Task prompt — Scan the records below. List lines holding "column".

Material shown —
________________

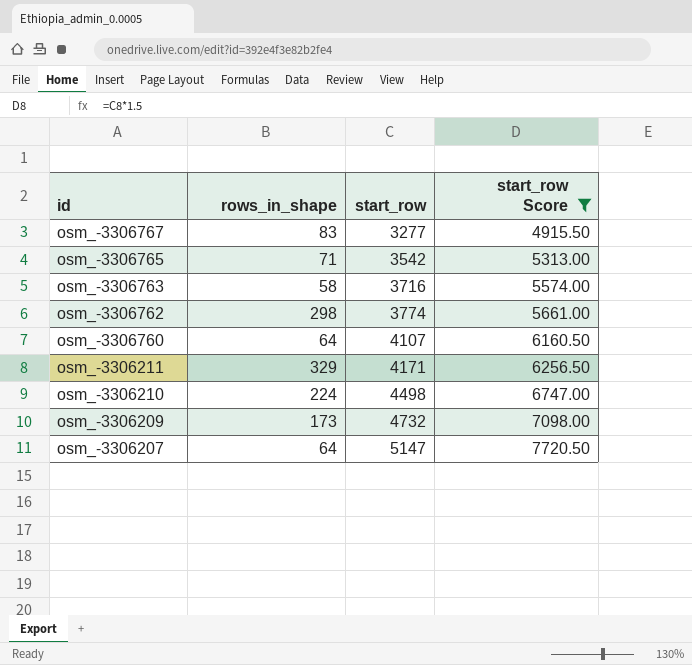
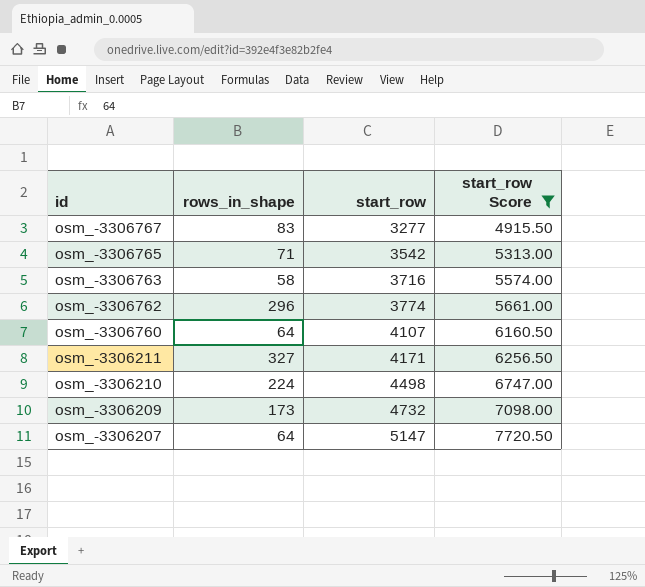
osm_-3306762 | rows_in_shape: 298 -> 296
osm_-3306211 | rows_in_shape: 329 -> 327

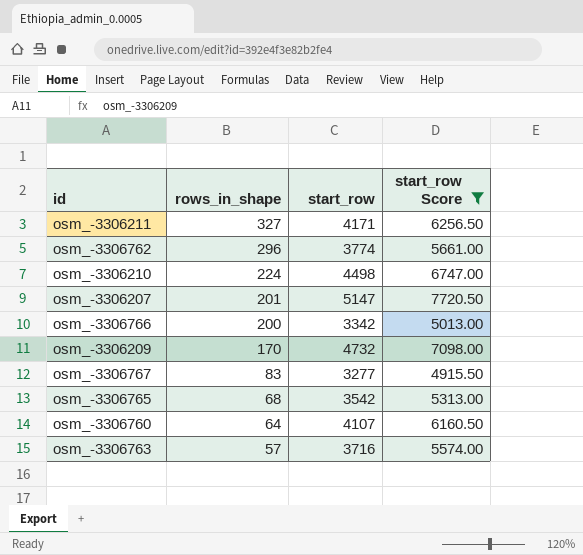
row order: id descending -> rows_in_shape descending
osm_-3306207 | rows_in_shape: 64 -> 201
row osm_-3306766: none -> 200 | 3342 | 5013.00
osm_-3306209 | rows_in_shape: 173 -> 170
osm_-3306765 | rows_in_shape: 71 -> 68
osm_-3306763 | rows_in_shape: 58 -> 57

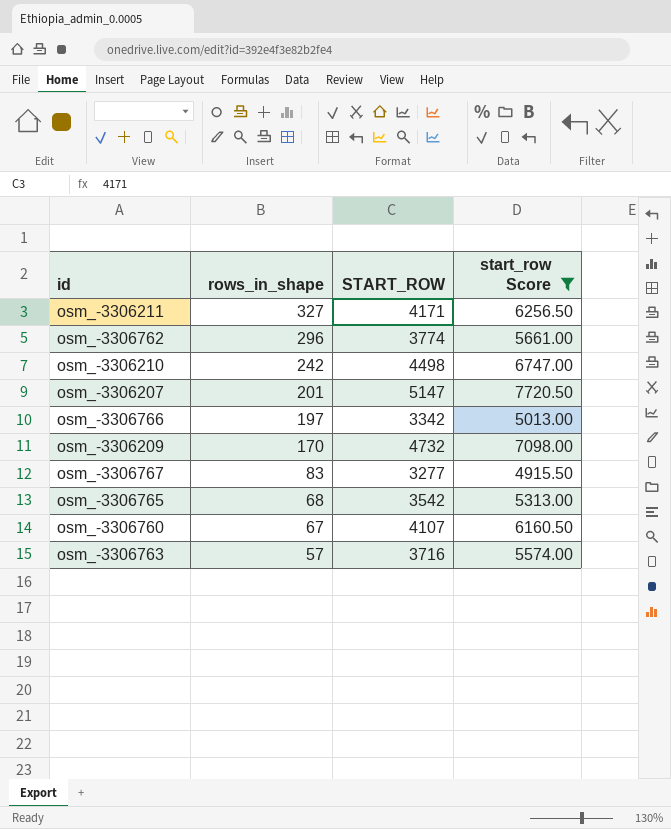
column name: start_row -> START_ROW
osm_-3306210 | rows_in_shape: 224 -> 242
osm_-3306766 | rows_in_shape: 200 -> 197
osm_-3306760 | rows_in_shape: 64 -> 67

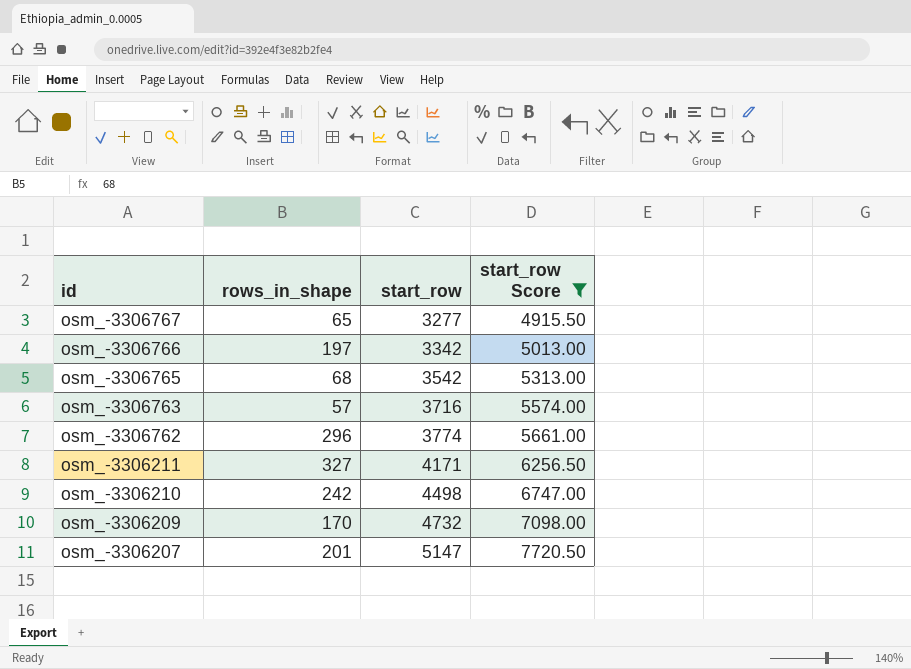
row order: rows_in_shape descending -> id descending
column name: START_ROW -> start_row
row osm_-3306760: 67 | 4107 | 6160.50 -> none
osm_-3306767 | rows_in_shape: 83 -> 65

________________

Reply to the task —
column name: start_row -> START_ROW
column name: START_ROW -> start_row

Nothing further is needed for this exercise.